In what remains, we explore the extensibility of our approaches to other digital collections held
by galleries, libraries, archives, and museums, as well as describe other future work.

6.2. Toward Improved Discoverability in GLAM Collections with CLIP
Digital collections continue to grow at enormous rates. Developing methods of facilitating
search and discovery are more important than ever in order to contend with the challenge of
scale. Our search implementation leveraging CLIP has demonstrated the potential for search-
ing maps beyond their catalog records and existing metadata. Here, natural language inputs
facilitate interactive navigation, an important component of exploratory search.

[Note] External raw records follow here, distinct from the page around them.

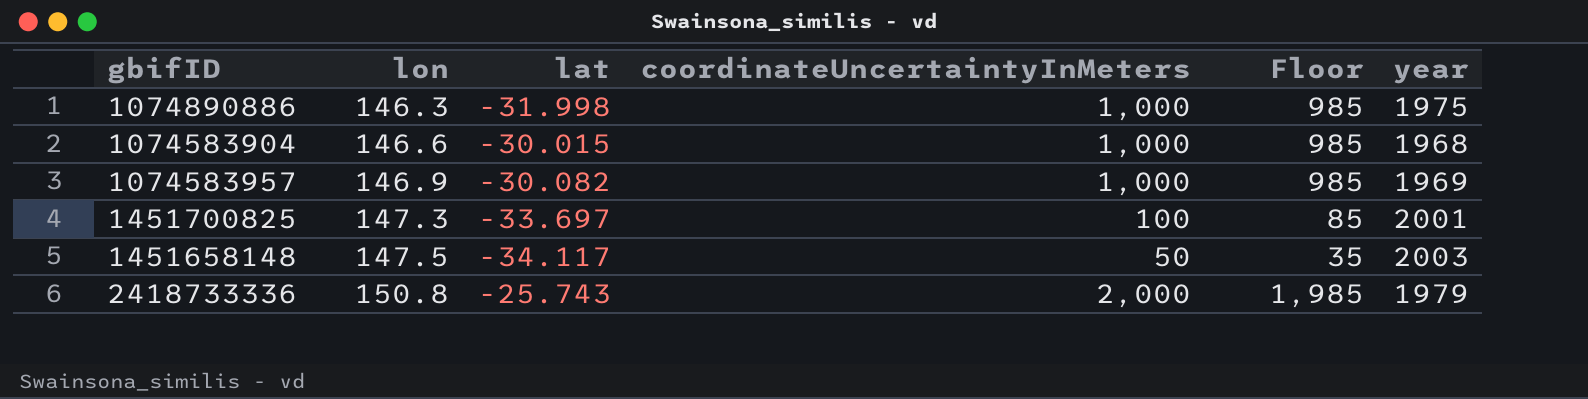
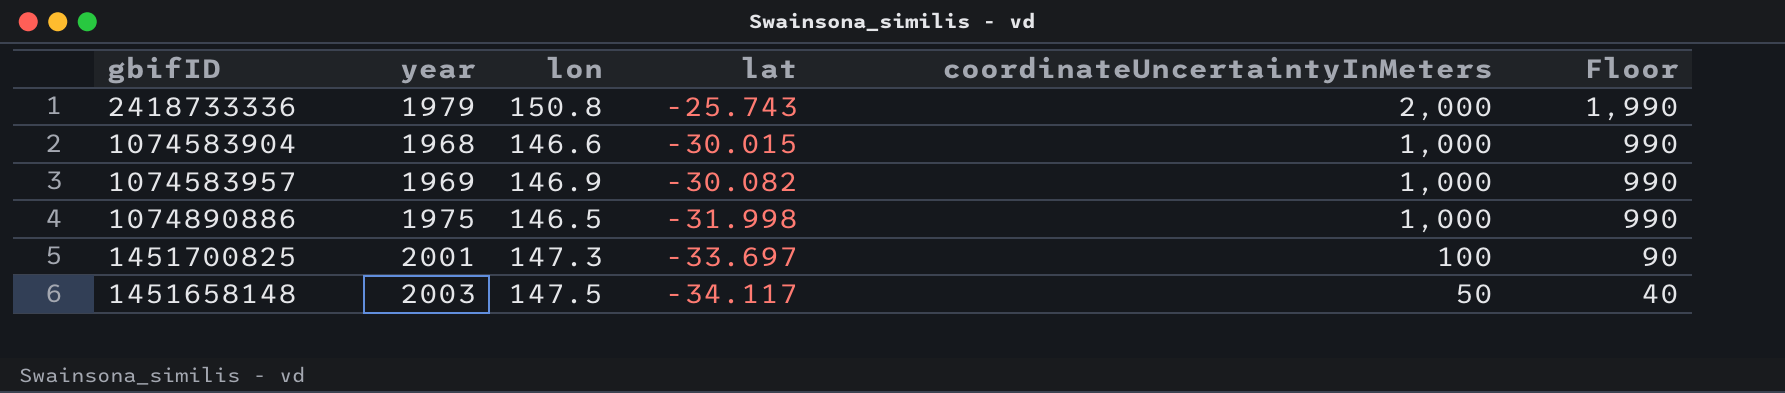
row order: lon ascending -> lat descending
column year | position: 6 -> 2
column Floor | formula: [coordinateUncertaintyInMeters] - 15 -> [coordinateUncertaintyInMeters] - 10
1074890886 | lon: 146.3 -> 146.5

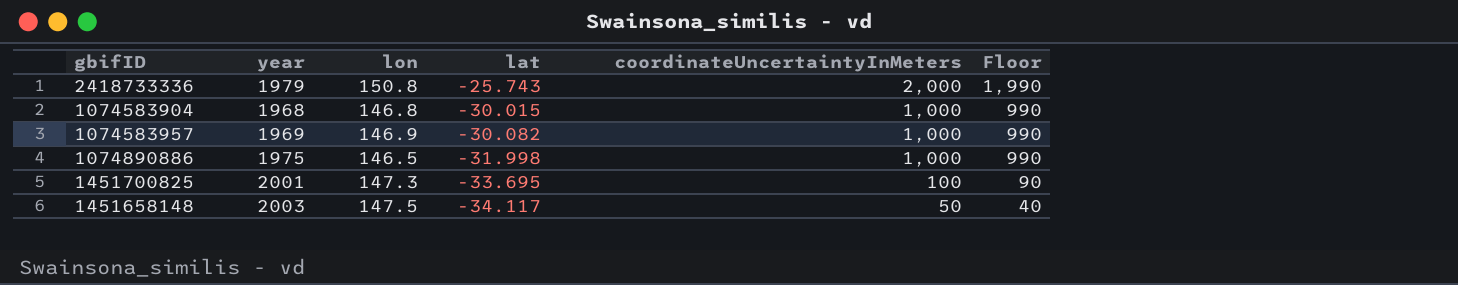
1074583904 | lon: 146.6 -> 146.8
1451700825 | lat: -33.697 -> -33.695

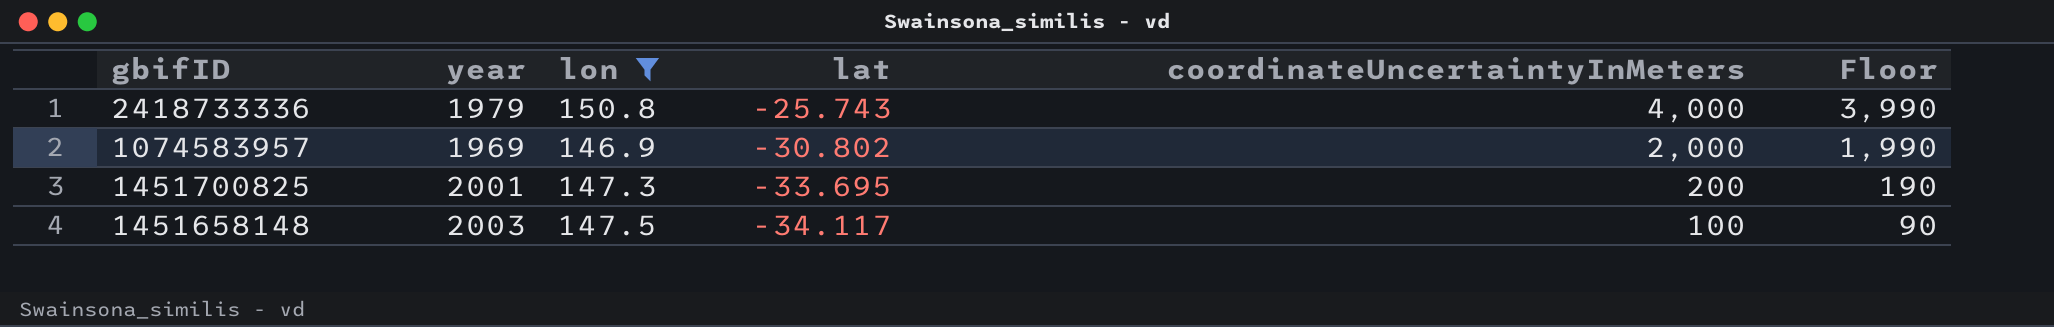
filter: none -> lon >= 146.9
2418733336 | coordinateUncertaintyInMeters: 2,000 -> 4,000
2418733336 | Floor: 1,990 -> 3,990
1074583957 | lat: -30.082 -> -30.802
1074583957 | coordinateUncertaintyInMeters: 1,000 -> 2,000
1074583957 | Floor: 990 -> 1,990
1451700825 | coordinateUncertaintyInMeters: 100 -> 200
1451700825 | Floor: 90 -> 190
1451658148 | coordinateUncertaintyInMeters: 50 -> 100
1451658148 | Floor: 40 -> 90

   With the marked improvements in multimodal machine learning over the past few years,
it is clear that there are manifold opportunities to improve access through the application of
these methods. Significantly, these methods are extensible to a wide range of digitized and
born-digital collections currently only searchable via metadata and text search. In the case of
born-digital collections such as web archives, the lack of structured metadata at the webpage
level necessitates the exploration of these methodologies. Example searches that would be
enabled by applying CLIP-like approaches are as far-ranging as finding heavily redacted pages
in born-digital government documents to identifying specific motifs in rare book illustrations.

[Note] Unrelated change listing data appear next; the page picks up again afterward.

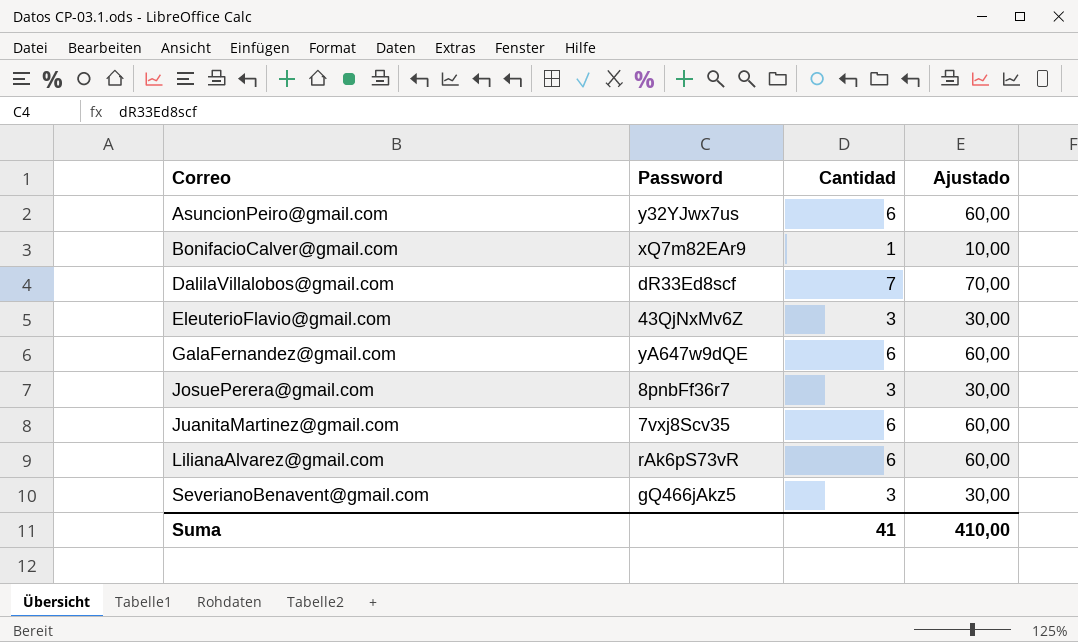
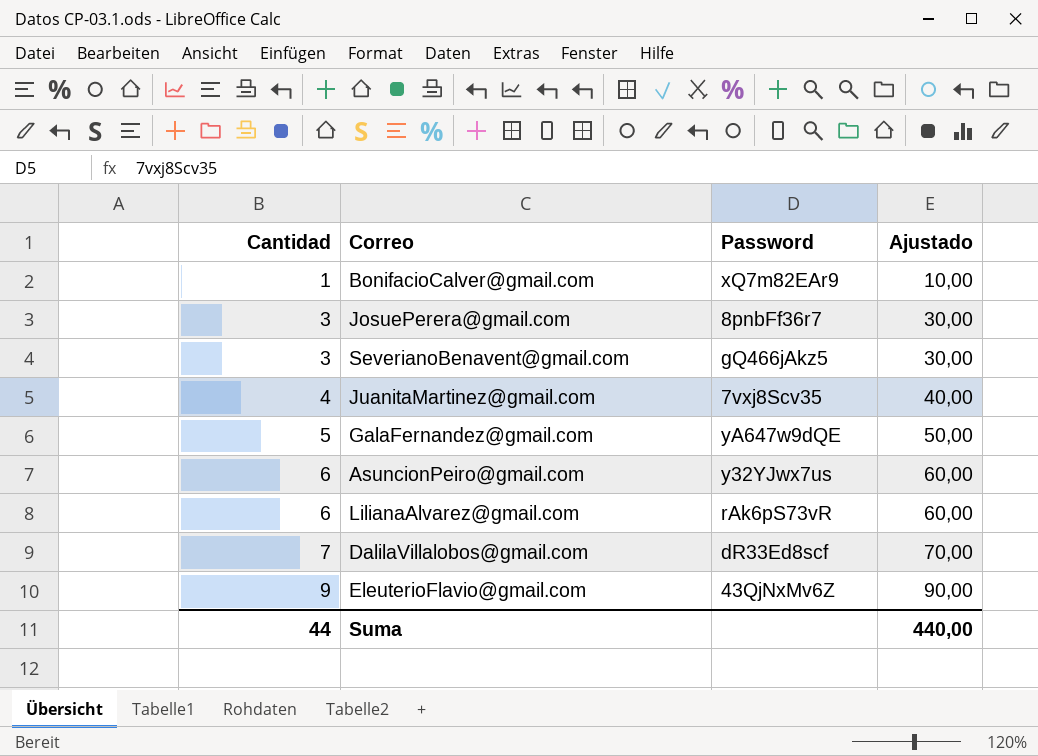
row order: Correo ascending -> Cantidad ascending
column Cantidad | position: 3 -> 1
JuanitaMartinez@gmail.com | Cantidad: 6 -> 4
JuanitaMartinez@gmail.com | Ajustado: 60,00 -> 40,00
GalaFernandez@gmail.com | Cantidad: 6 -> 5
GalaFernandez@gmail.com | Ajustado: 60,00 -> 50,00
EleuterioFlavio@gmail.com | Cantidad: 3 -> 9
EleuterioFlavio@gmail.com | Ajustado: 30,00 -> 90,00
Suma | Cantidad: 41 -> 44
Suma | Ajustado: 410,00 -> 440,00

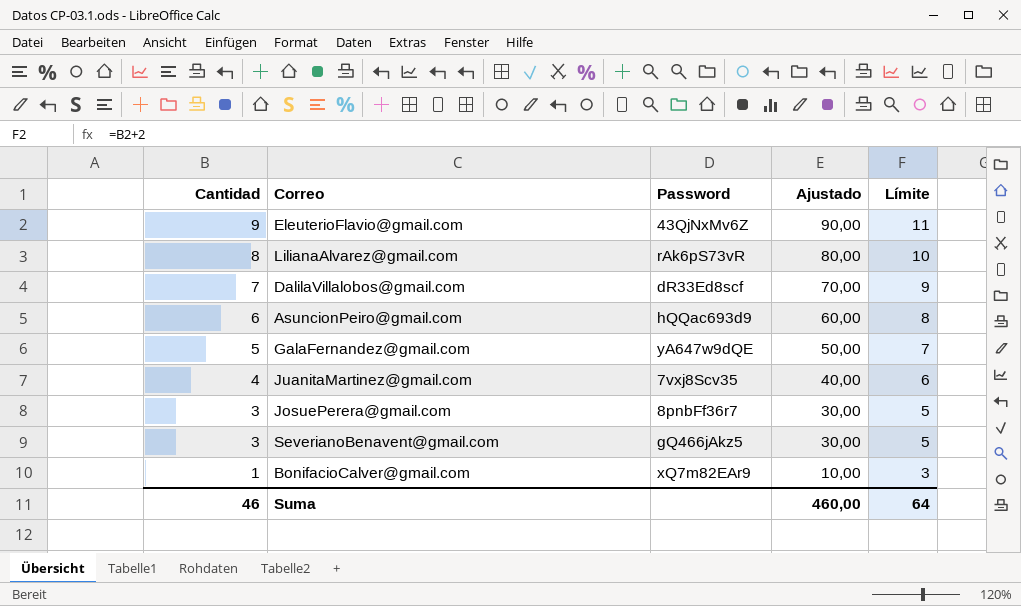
row order: Cantidad ascending -> Cantidad descending
column Límite | formula: none -> [Cantidad] + 2
LilianaAlvarez@gmail.com | Cantidad: 6 -> 8
LilianaAlvarez@gmail.com | Ajustado: 60,00 -> 80,00
AsuncionPeiro@gmail.com | Password: y32YJwx7us -> hQQac693d9
Suma | Cantidad: 44 -> 46
Suma | Ajustado: 440,00 -> 460,00

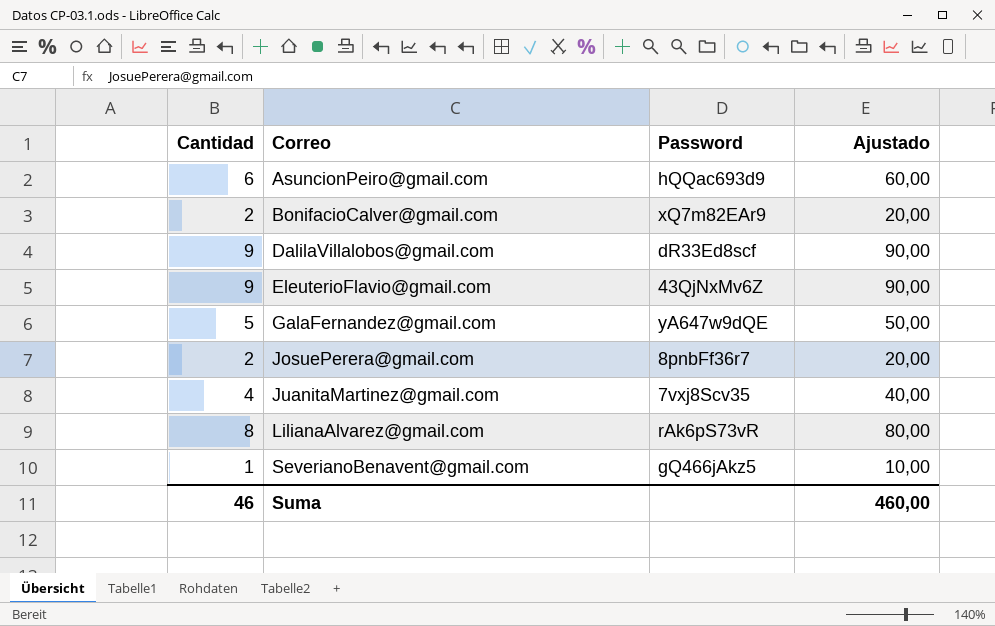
row order: Cantidad descending -> Correo ascending
column Límite | formula: [Cantidad] + 2 -> none
BonifacioCalver@gmail.com | Cantidad: 1 -> 2
BonifacioCalver@gmail.com | Ajustado: 10,00 -> 20,00
DalilaVillalobos@gmail.com | Cantidad: 7 -> 9
DalilaVillalobos@gmail.com | Ajustado: 70,00 -> 90,00
JosuePerera@gmail.com | Cantidad: 3 -> 2
JosuePerera@gmail.com | Ajustado: 30,00 -> 20,00
SeverianoBenavent@gmail.com | Cantidad: 3 -> 1
SeverianoBenavent@gmail.com | Ajustado: 30,00 -> 10,00

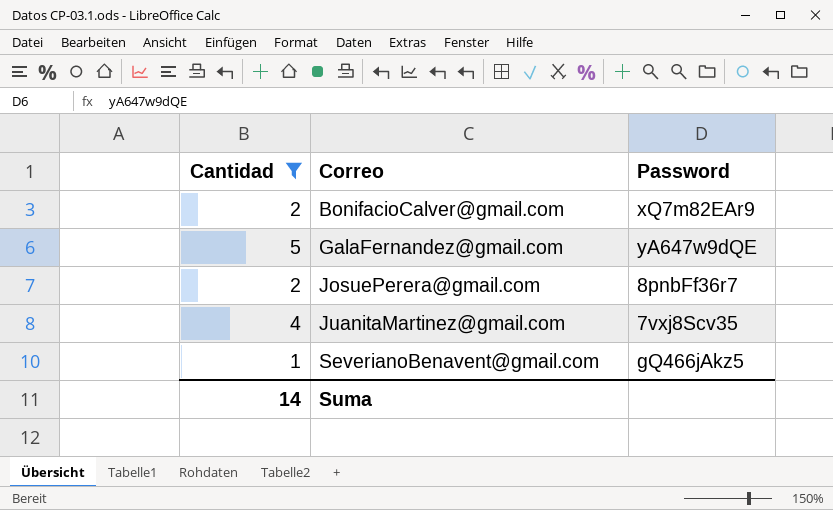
filter: none -> Cantidad <= 5
column Ajustado | formula: [Cantidad] * 10 -> none
Suma | Cantidad: 46 -> 14

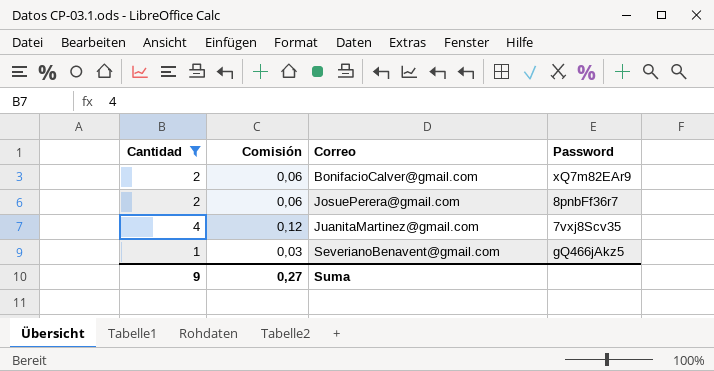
column Comisión | formula: none -> [Cantidad] * 0,03
row GalaFernandez@gmail.com: 5 | yA647w9dQE -> none
Suma | Cantidad: 14 -> 9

We have shown that our implementation can render half a million images searchable on a
single laptop, demonstrating that such approaches are scalable to millions of items with little
modification.
   The application of these methodologies presents challenges as well. Digital collections are
incredibly heterogeneous, spread across time periods, languages, media types, and beyond,
with different metadata fields. Consequently, ensuring that these approaches surface relevant
facets, and doing so responsibly and ethically, must be primary considerations for this work.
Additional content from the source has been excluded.